『ソフトウェアアーキテクチャの基礎』
Mark Richards / Neal Ford による、ソフトウェアアーキテクチャを「工芸」から「工学」へ近づけることを目指した教科書。クラスタ内でも飛び抜けて詳細に読み込まれた一冊で、本書を起点に software-architecture-characteristics と architecture-styles-comparison を派生させている。
中心的な主張
- アーキテクチャは「システムの構造」「アーキテクチャ特性(-ility)」「アーキテクチャ決定」「設計指針」の4要素からなる。

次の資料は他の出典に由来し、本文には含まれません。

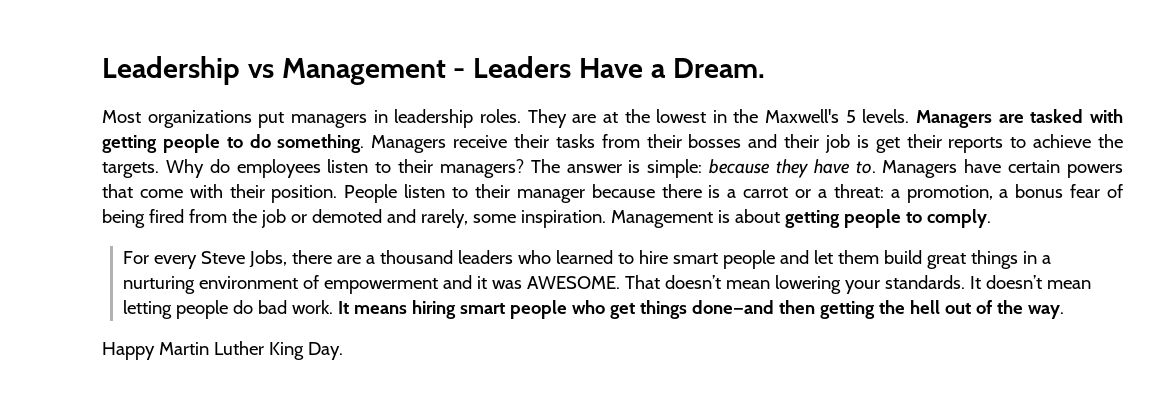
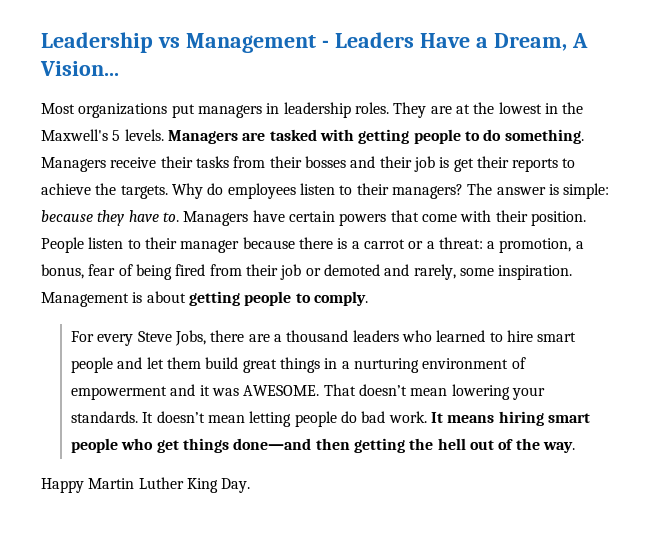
- Leadership vs Management - Leaders Have a Dream.
+ Leadership vs Management - Leaders Have a Dream, A Vision...
- People listen to their manager because there is a carrot or a threat: a promotion, a bonus fear of being fired from the job or demoted and rarely, some inspiration.
+ People listen to their manager because there is a carrot or a threat: a promotion, a bonus, fear of being fired from their job or demoted and rarely, some inspiration.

- 第一法則: ソフトウェアアーキテクチャはトレードオフが全てだ。
- 第二法則: 「どうやって」よりも「なぜ」のほうが大切。
- アーキテクチャは未知の未知を抱えるため必然的に iterative になり、アジャイル と相性が良い。BDUF(先読みしすぎた設計)は失敗する。
アーキテクトの役割
- アーキテクチャ決定を下し、継続的に分析し統制する。技術の「幅」(詳しくはないが知っているもの)を重視。
- アンチパターン: 専門性の陳腐化を招く「氷漬け原始人」、コア所有権を握ってボトルネックになる「ボトルネックの罠」、現場無視の「象牙の塔のアーキテクト」。
モジュール性とコンポーネント
- 凝集度・結合度(遠心性結合)、抽象度、コナーセンスでモジュール性を計測する。
- アーキテクチャ量子: 独立してデプロイ可能で高凝集・同期的コナーセンスを持つ単位。境界づけられたコンテキスト に沿って分離する。
- マイクロサービス や イベント駆動 への橋渡しとなる。
アーキテクチャ決定とソフトスキル
- ADR(Architecture Decision Record)でタイトル/ステータス/コンテキスト/決定/影響を残す。資産防御・グラウンドホッグデー・メール駆動などのアンチパターンを避ける。
- 交渉・図解・チーム形成(エラスティックリーダーシップ)まで扱う。